The Office of the Comptroller of the Currency (OCC) released an estimate yesterday laying out costs for companies including JPMorgan Chase & Co., Bank of America Corp., and Citigroup Inc. to support trades that won’t be guaranteed by clearinghouses.
Under revised rules for non-cleared swaps issued by the OCC, Federal Reserve, and Federal Deposit Insurance Corp., banks would have to finance collateral and hold it in custody accounts that may be less profitable than other uses. As a result, OCC economists estimate the requirement will cost the banking industry between US$2.9 billion and US$6.4 billion annually once the rules are fully in place in 2019.
U.S. and overseas regulators have sought to increase oversight of the $710 trillion global swaps market since largely unregulated trades helped fuel the 2008 credit crisis and forced a bailout of American International Group Inc. The regulations are designed to reduce risk and boost transparency by having most swaps guaranteed at central clearinghouses and traded on exchanges or other platforms.
For swaps that remain non-cleared and traded directly between buyers and sellers, regulators have proposed standards for requiring banks and their clients to exchange collateral to prevent risks from building up in the market.
The U.S. proposal is part of global policy-makers’ efforts “to reduce systemic risk in derivatives markets,” Fed Chair Janet Yellen said before the Sept. 3 vote on the rules.

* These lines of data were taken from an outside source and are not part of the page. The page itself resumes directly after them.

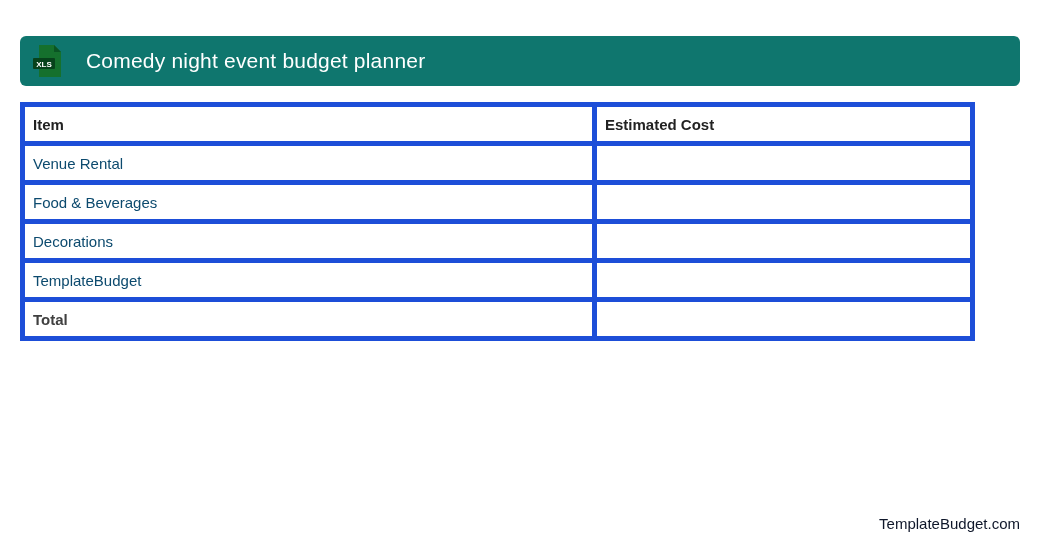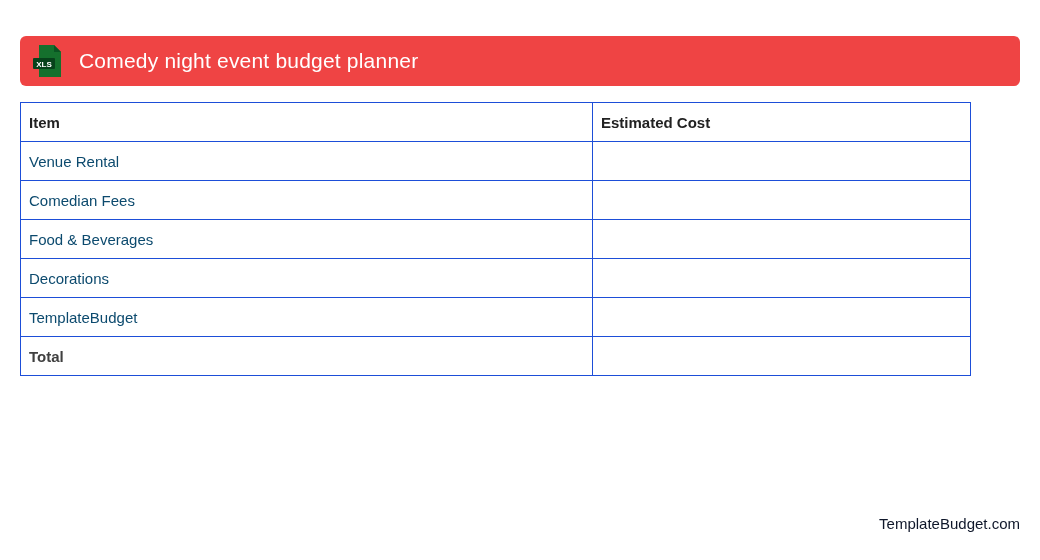--- a/index.html
+++ b/index.html
@@ -16,51 +16,51 @@
     height: 560px;
     position: relative;
     box-sizing: border-box;
   }
   .header-bar {
     position: absolute;
     left: 20px;
     top: 36px;
     width: 1000px;
     height: 50px;
-    background: #ef4444;
+    background: #0f766e;
     border-radius: 6px;
     display: flex;
     align-items: center;
     padding-left: 11px;
     box-sizing: border-box;
   }
   .file-icon {
     width: 36px;
     height: 36px;
     flex: 0 0 auto;
   }
   .header-title {
     color: #ffffff;
     font-size: 21px;
     font-weight: 500;
-    margin-left: 12px;
+    margin-left: 19px;
     letter-spacing: 0.2px;
     white-space: nowrap;
   }
   .budget-table {
     position: absolute;
     left: 20px;
     top: 102px;
     width: 950px;
     border-collapse: collapse;
     table-layout: fixed;
   }
   .budget-table th,
   .budget-table td {
-    border: 1px solid #1d4ed8;
+    border: 5px solid #1d4ed8;
     height: 39px;
     padding: 0 0 0 8px;
     font-size: 15px;
     text-align: left;
     vertical-align: middle;
     box-sizing: border-box;
   }
   .budget-table th {
     font-weight: 700;
     color: #222222;
@@ -109,24 +109,20 @@
         <th>Item</th>
         <th>Estimated Cost</th>
       </tr>
     </thead>
     <tbody id="table-body">
         <tr>
       <td>Venue Rental</td>
       <td></td>
     </tr>
         <tr>
-      <td>Comedian Fees</td>
-      <td></td>
-    </tr>
-        <tr>
       <td>Food &amp; Beverages</td>
       <td></td>
     </tr>
         <tr>
       <td>Decorations</td>
       <td></td>
     </tr>
         <tr>
       <td>TemplateBudget</td>
       <td></td>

The OCC, the regulator for nine national banks and six foreign-bank branches affected by the proposal, would supervise about 80 percent of the affected swaps market. Those banks would face about $659 million in administrative costs to get the system up and running, and another $149 million a year to comply with the rule, according to the estimate.
The agency said its $644 billion initial-margin estimate could be reduced as Dodd-Frank Act requirements push certain swaps activities out of the banks included in that figure.
The swaps market is concentrated in Wall Street’s biggest dealer banks. JPMorgan, Bank of America, Citigroup, Morgan Stanley, and Goldman Sachs Group Inc. executed 95 percent of the US$297 trillion of derivatives trades by the top 25 U.S. bank holding companies as of March 31, according to a separate OCC report.
When the agencies first proposed a margin rule in 2011, a similar analysis had put the potential initial margin at $2 trillion. The much lower level of the new estimate reflects the fact that it doesn’t include foreign-exchange swaps, uses updated data on non-cleared transactions and uses a formula that allowed netting, according to the agency.
The level is still considerably higher than some estimates. U.S. banks and their clients would need to have about $300 billion in initial margin—collateral exchanged at the beginning of a transaction—to offset risks in the trades, according to industry and regulator estimates cited by the Fed.